_Web page edit records_.
■ ■ ■ ■ ■ ■ ■

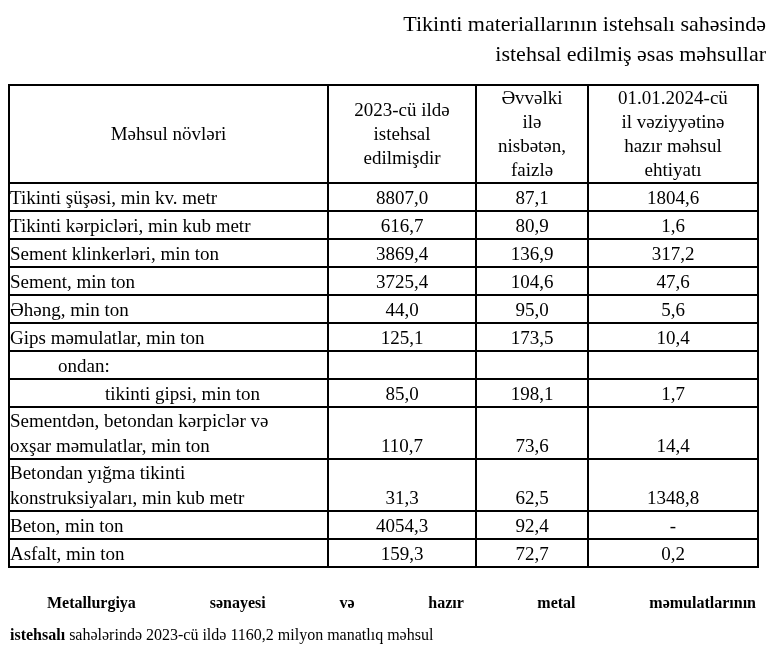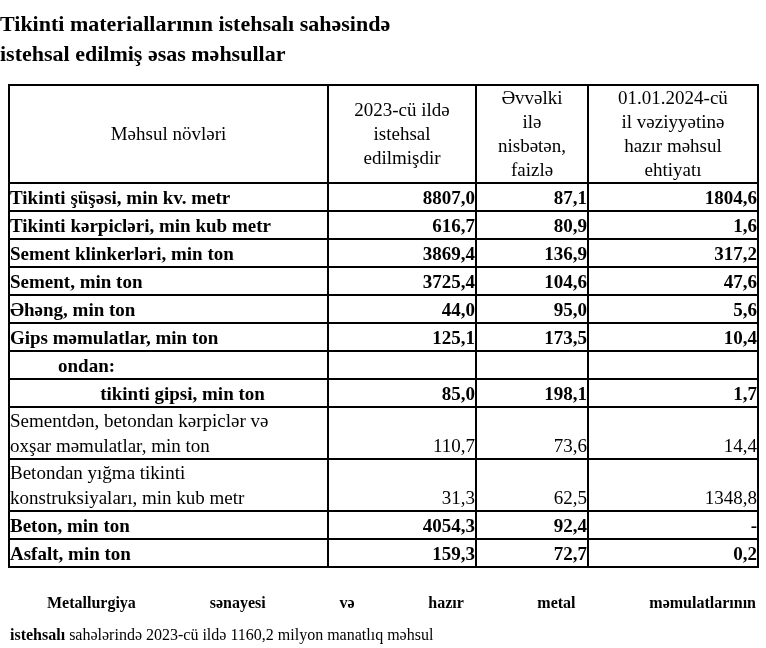"Tikinti materiallarının istehsalı" .doc-title { font-weight: bold -> normal; text-align: left -> right }
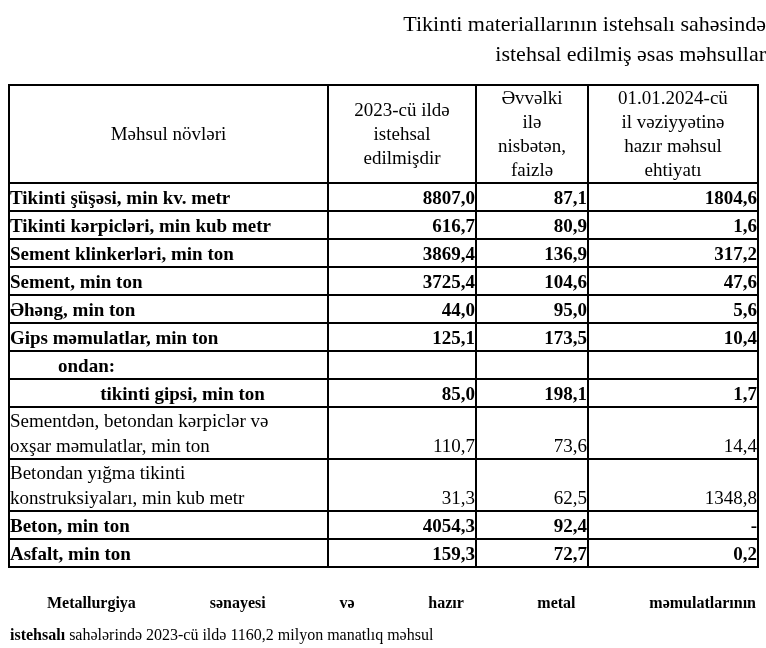"Tikinti şüşəsi, min kv. metr" tr.row-single { font-weight: bold -> none }
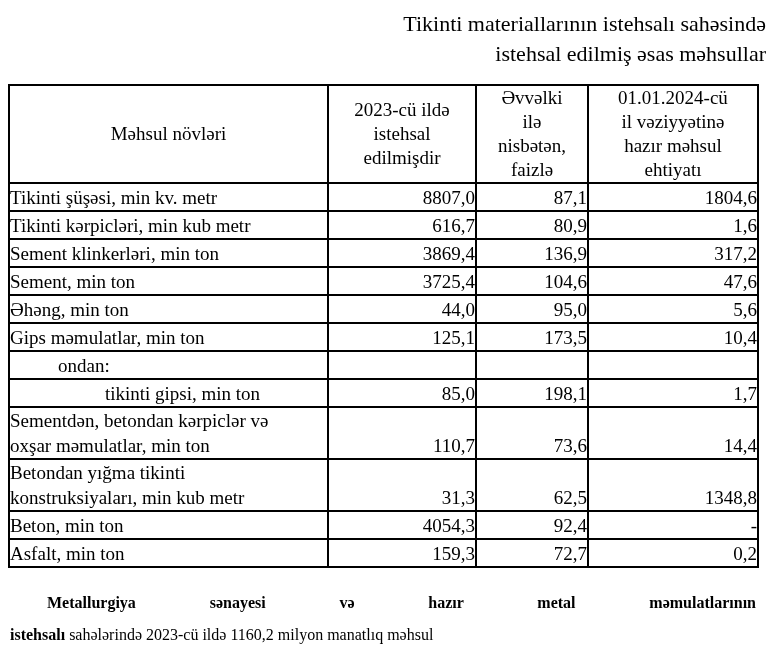"8807,0" td.num { text-align: right -> center }
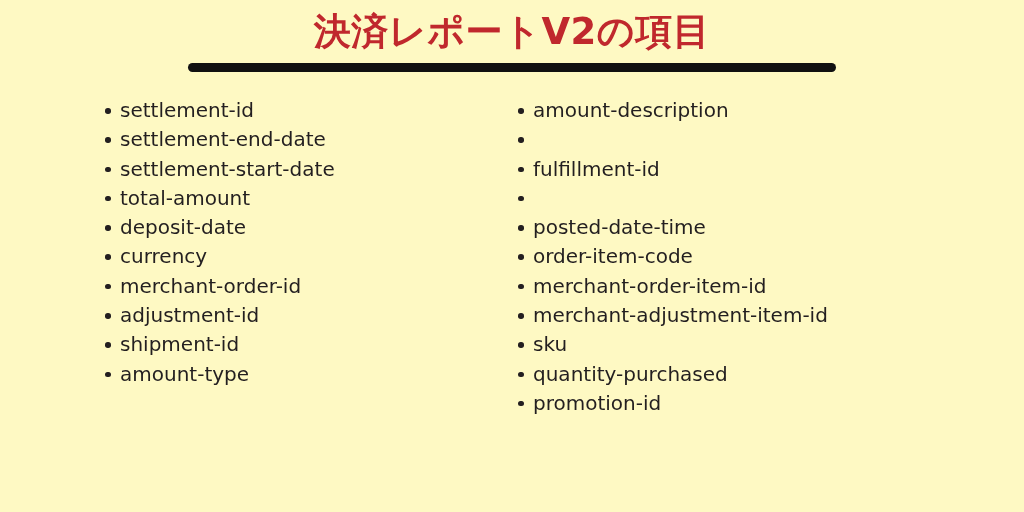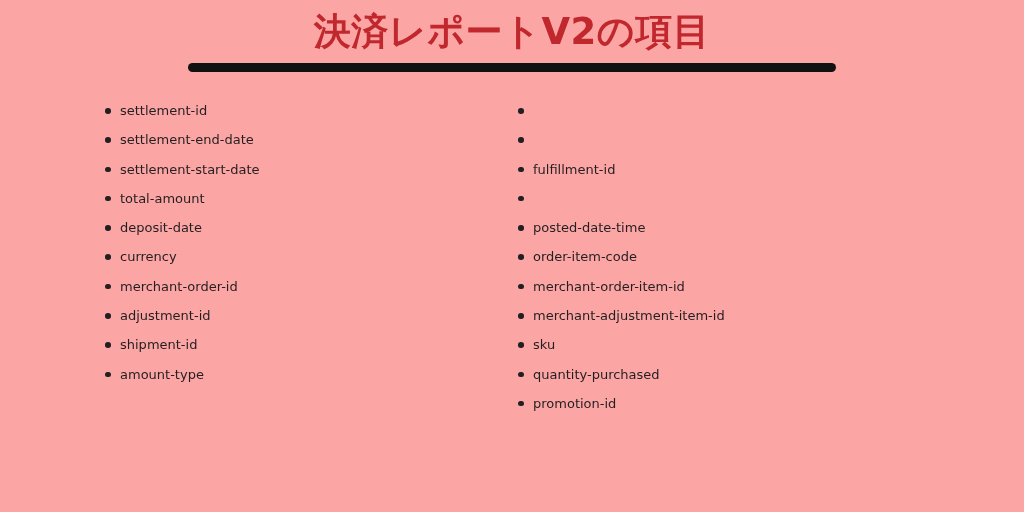"決済レポートV2の項目" .slide { background: #fca5a5 -> #fef9c3 }
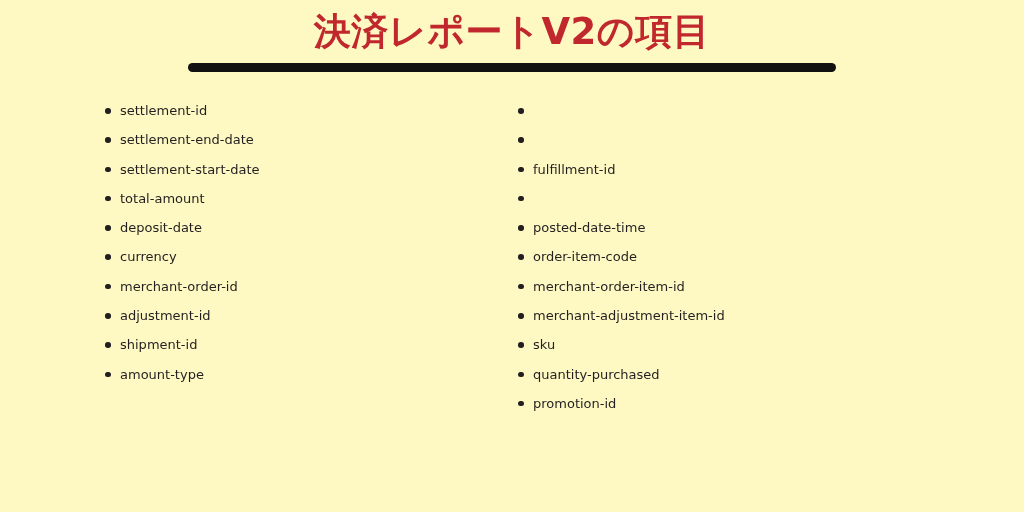"settlement-id" ul.bullets li { font-size: 13px -> 20px }
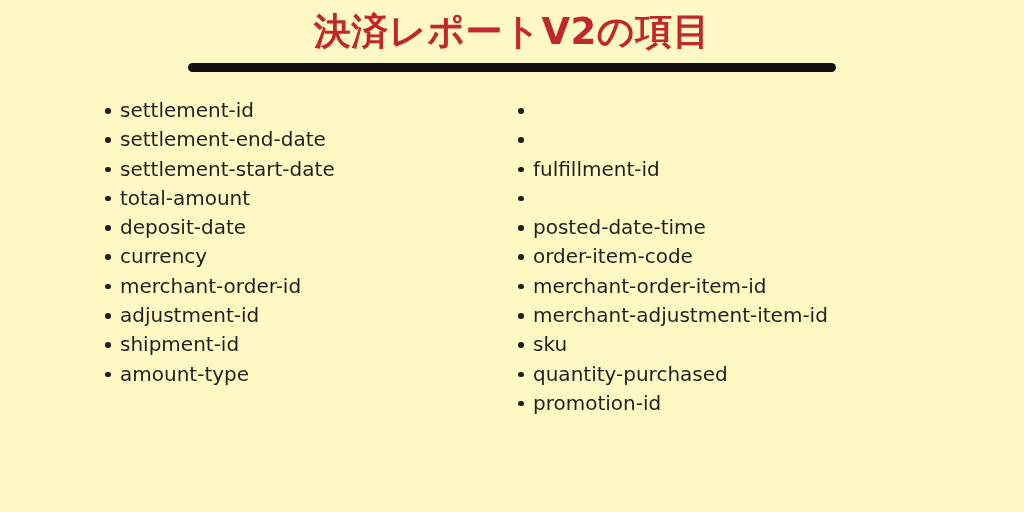"amount-description" span.item-label { html: none -> <span>amount-description</span> }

■ ■ ■ ■ ■ ■ ■

_PROBLEM STATEMENT_. Transcribe exactly each line of the records from the start up to and including the one with "text-align: right ->", and leave out every picture.

_YOUR RESPONSE_.
"Tikinti materiallarının istehsalı" .doc-title { font-weight: bold -> normal; text-align: left -> right }
"Tikinti şüşəsi, min kv. metr" tr.row-single { font-weight: bold -> none }
"8807,0" td.num { text-align: right -> center }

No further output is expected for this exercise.